Dan: It seems like ProgNation was a pretty big door-opener for Scale the Summit, as you guys recently finished a tour with Cynic, Devin Townsend, and Between the Buried and Me. Unfortunately I wasn’t able to get a ride to see you guys this time. How was that tour? I would definitely have loved to see Scale the Summit and Cynic!

Chris Letchford: That tour was awesome as well. 20 of the 25 shows were sold out in advance. The crowds on those shows were just as awesome and made us feel great. Plus, we were sharing a tour bus on that tour with BTBAM, so not having to drive was awesome as we just slept all night while on the way to the next venue. Very spoiling.

Dan: Does Scale the Summit have a new album planned for the future? I’m sure a lot of people are hoping for new material (me included!)

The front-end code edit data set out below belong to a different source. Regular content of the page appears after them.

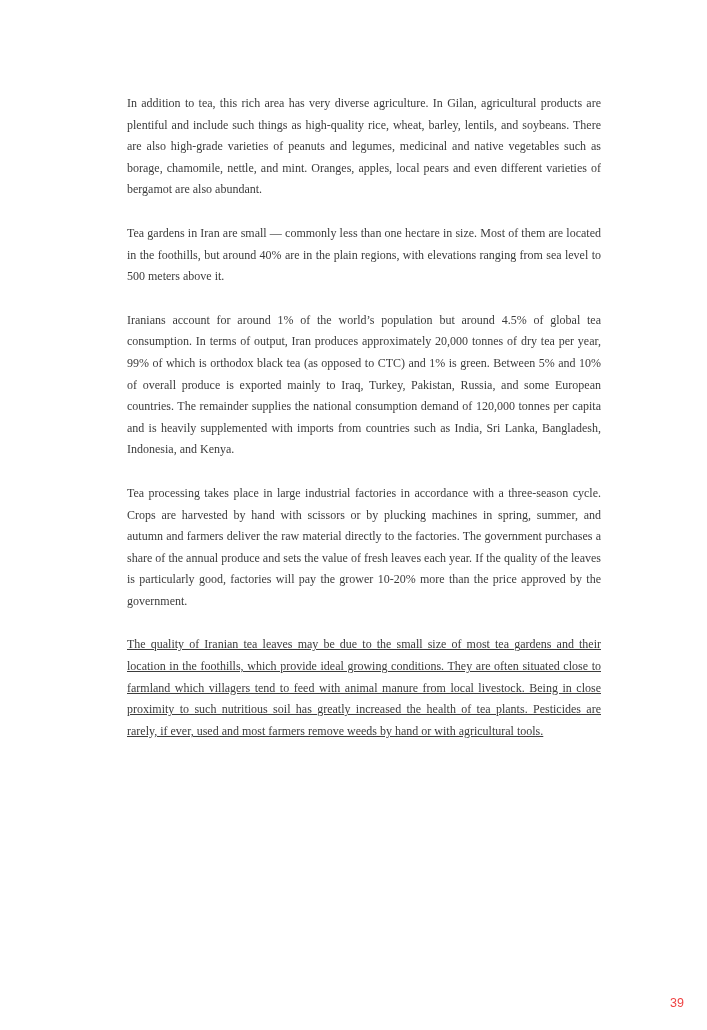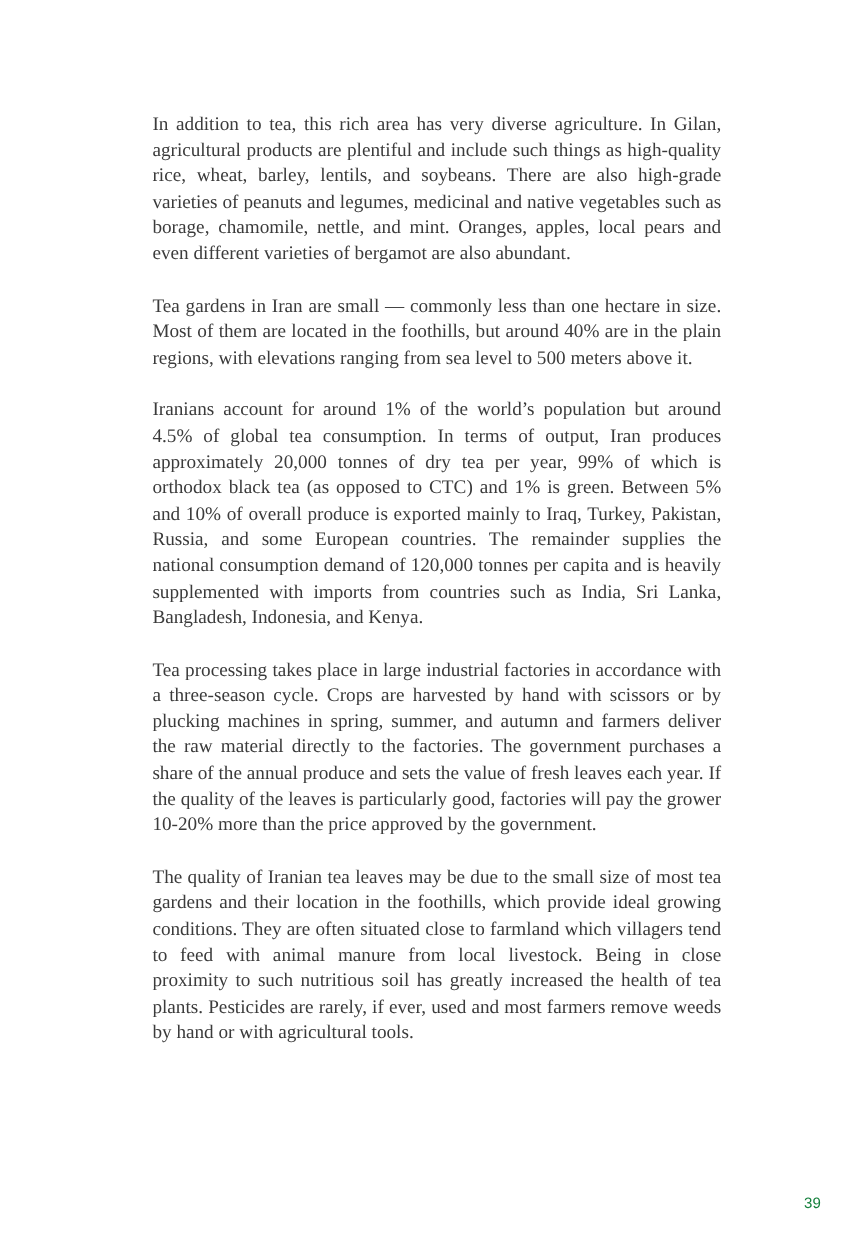--- a/index.html
+++ b/index.html
@@ -20,7 +20,7 @@
     top: 93px;
     width: 474px;
     font-family: "Liberation Serif", "DejaVu Serif", serif;
-    font-size: 16px;
+    font-size: 12px;
     line-height: 21.6px;
     color: #3b3b3b;
     text-align: justify;

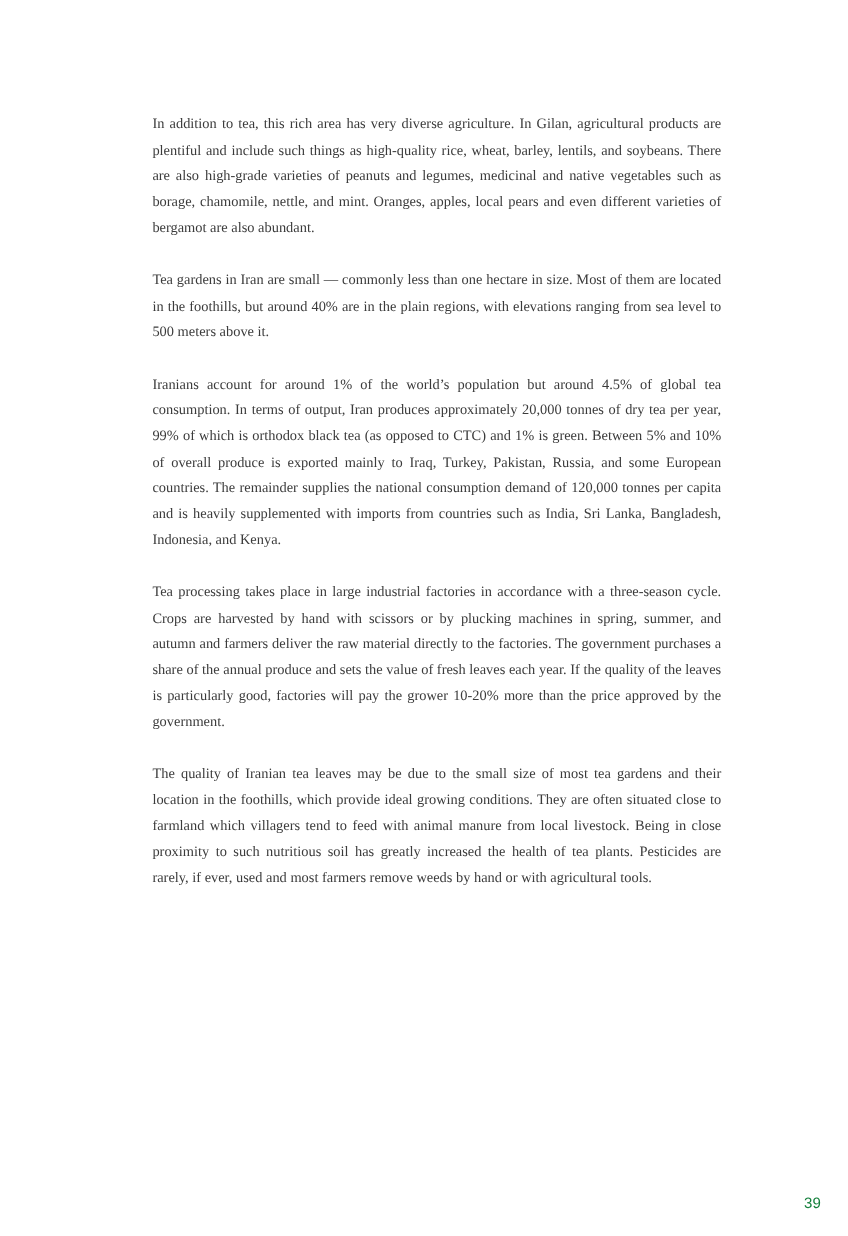--- a/index.html
+++ b/index.html
@@ -31,6 +31,7 @@
   }
   .text-block p:last-child {
     margin-bottom: 16px;
+    text-decoration: underline;
   }
   .page-number {
     position: absolute;

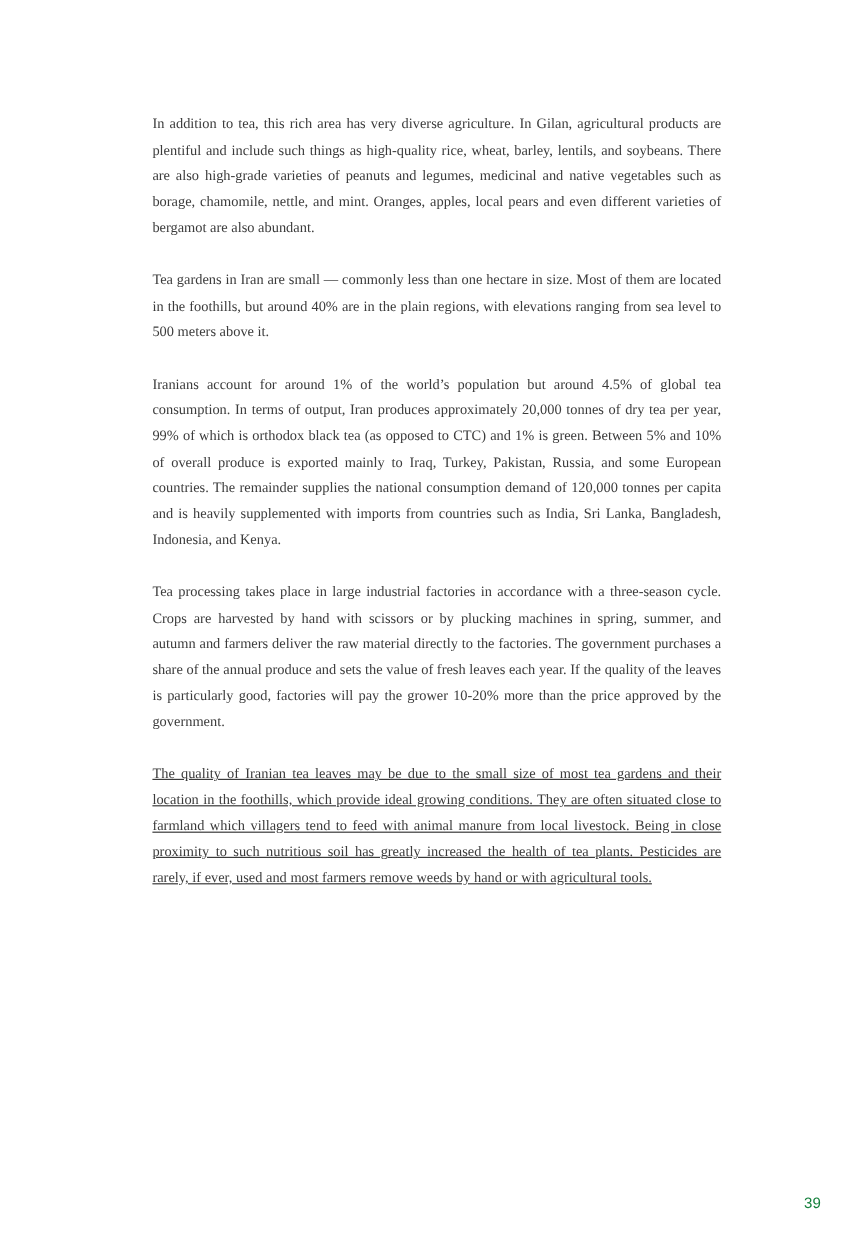--- a/index.html
+++ b/index.html
@@ -39,7 +39,7 @@
     bottom: 20px;
     font-family: "Liberation Sans", "DejaVu Sans", sans-serif;
     font-size: 12.5px;
-    color: #15803d;
+    color: #ef4444;
     text-align: right;
   }
 </style>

Chris Letchford: You bet we do! Im almost finished with all of the writing, think I only have one more solo to write. We are planning to enter the studio this October with an early 2011 release date. Thats about all I can say on that.

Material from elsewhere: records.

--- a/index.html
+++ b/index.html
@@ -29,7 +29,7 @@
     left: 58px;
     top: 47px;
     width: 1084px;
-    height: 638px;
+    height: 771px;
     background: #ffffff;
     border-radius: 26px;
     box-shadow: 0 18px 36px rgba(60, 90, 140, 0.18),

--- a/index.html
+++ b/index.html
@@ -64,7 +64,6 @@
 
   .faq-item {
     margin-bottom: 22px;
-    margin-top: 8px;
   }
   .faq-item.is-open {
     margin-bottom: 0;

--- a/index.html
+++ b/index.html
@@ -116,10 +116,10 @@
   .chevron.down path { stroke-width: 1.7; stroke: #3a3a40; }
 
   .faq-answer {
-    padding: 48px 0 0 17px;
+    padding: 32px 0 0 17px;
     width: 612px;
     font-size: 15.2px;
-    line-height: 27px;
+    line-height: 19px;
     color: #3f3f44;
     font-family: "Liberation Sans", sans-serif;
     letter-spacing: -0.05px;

Dan: What does the future look like in general for the band? Any more big tours with big names?

Chris Letchford: Nothing right now, we are just home writing. We have a short tour starting while I write this as we make our way out to Make Music Pasadena festival in southern Cali. Other than that we are just concentrating on the new album, but there will be lots of touring starting early next year and possibly this winter.

Dan: What sort of equipment do you guys use to play live and in the studio?

Chris Letchford: We use the same equipment that we play with live, in the studio, for the most part. I play my Sherman 7 and 8 string guitars, Travis uses the Pertrucci signature 7 strings, Jordan plays a Peavey Cirrus 6 string, and Pat will be using his new custom Tama kit, Vic Firth sticks, and TRX cymbals. Me and Travis are both using Mesa Boogie Mark V’s and Mesa cabs… and in about a week we’ll be starting to work on our Fractal Axe EFX Ultra’s.

Dan: I think I’m about done with my questions: is there anything you guys would like to add?

Chris Letchford: To make sure and check us out on the road and stay tuned for our next album, due out early 2011!

Dan: To conclude, I must ask: is Scale the Summit a fan of dogs?

Chris Letchford: We are. I’m actually raising a brindle Great Dane right now, he is about 4 months old and weighs 37 freaking pounds, he is going to be a monster!

Dan: Thanks again for agreeing to do the interview!

Chris Letchford: Thanks for having me!